INDIAN WELLS, Calif.—“I was more nervous than passive, no? Because I never had to arrive to this tiebreak. That’s my feeling, no? You know, when you arrive at that tiebreak of the third set with a serve like [my opponent's], he was really serving well, no? I know that it’s gonna be very dangerous. The second point of the tiebreak was very important.”
Rafael Nadal could easily have uttered these words after his three-hour, 4-6, 7-6 (10), 7-5 quarterfinal loss to Milos Raonic on Friday. But he actually said them at this event five years ago, after being defeated in the semifinals by the man who was squinting in Raonic’s coaching box this afternoon, Ivan Ljubicic. On that day Nadal had numerous chances to break Ljubicic’s serve in the third set, but he couldn’t quite get over the hump and lost it in a tiebreaker. Rafa kept running and hitting and creating chances; Ljuby kept snuffing them out with his serve.
The teacher taught his student well, because Raonic did exactly the same thing to Nadal today. He hit 19 aces, saved six break points and three match points, and survived a relentless series of assaults on his service games in the second set before eventually squeaking through in a breaker. There was even a sense of déjà vu in Rafa’s reference to the “second point of the tiebreak” in his quote about the Ljubicic match. I don’t remember what happened at that moment in 2010, but on the second point of the tiebreaker today, Nadal committed his only double-fault in all three sets.

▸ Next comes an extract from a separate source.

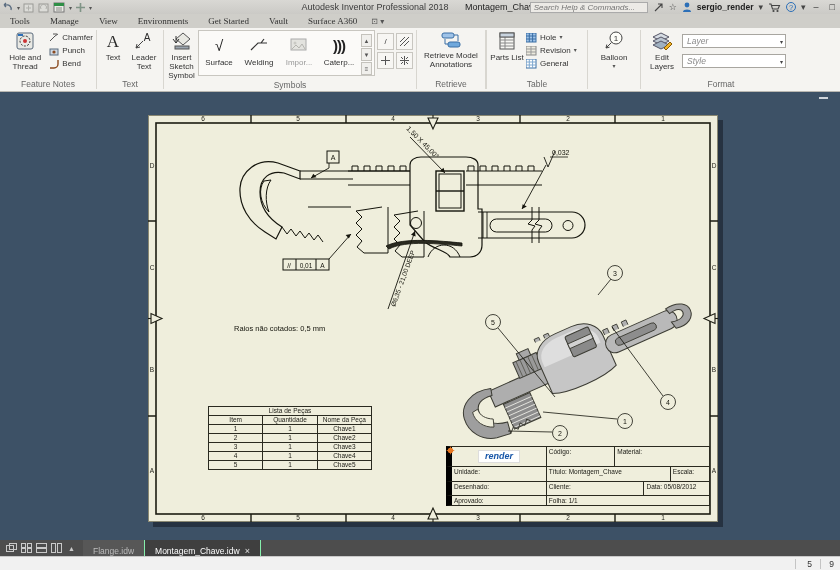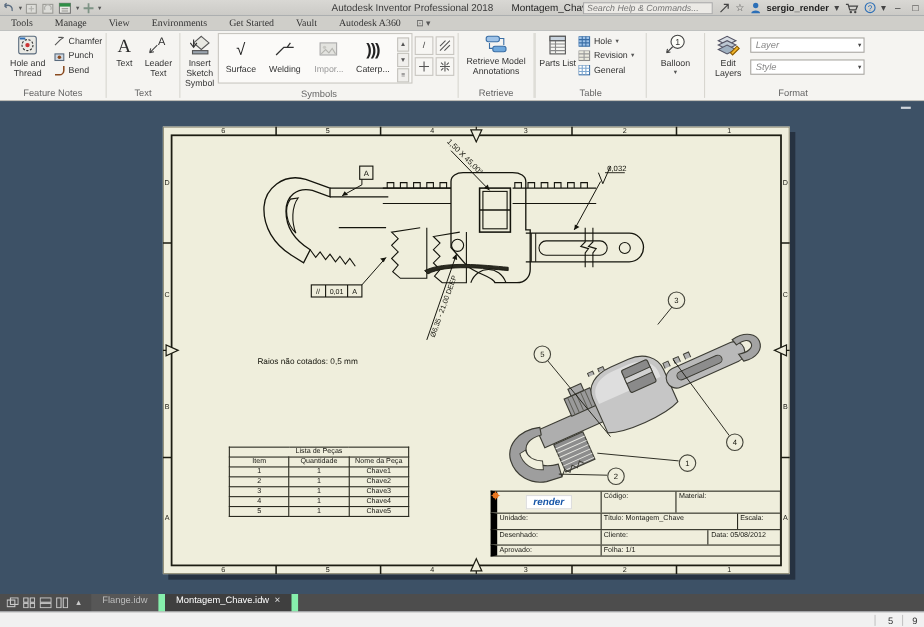"Autodesk A360" span.mitem { text: Autodesk -> Surface }
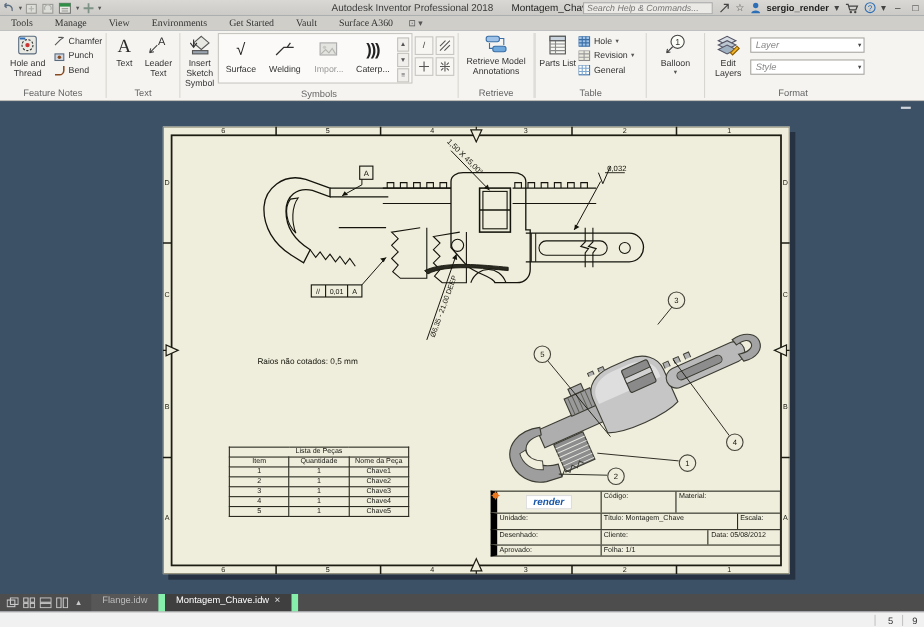"Flange.idw" .doctab { align-items: flex-start -> flex-end; border-right: 6px solid #86efac -> 1px solid #86efac }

In 2010, Rafa had an interesting word for his loss to Ljubicic: He called it an “accident.” In that type of match, he felt, he would normally come up with the one shot that he needed to win. He used the same word to describe his loss to Raonic, but he sounded all of the same notes, and maintained the same defiantly level-headed perspective that he had five years ago. Asked if he had been “tired” at the end of this match, Rafa said this:
“I was tired? I was not tired. I had more opportunities than him in the first, in the second, and in the third, too. That’s the real thing about what happened during the match. The real thing is I am happy the way I played. I am happy the way that I stayed in a level during the whole match. I am not happy that I lost. That’s it.”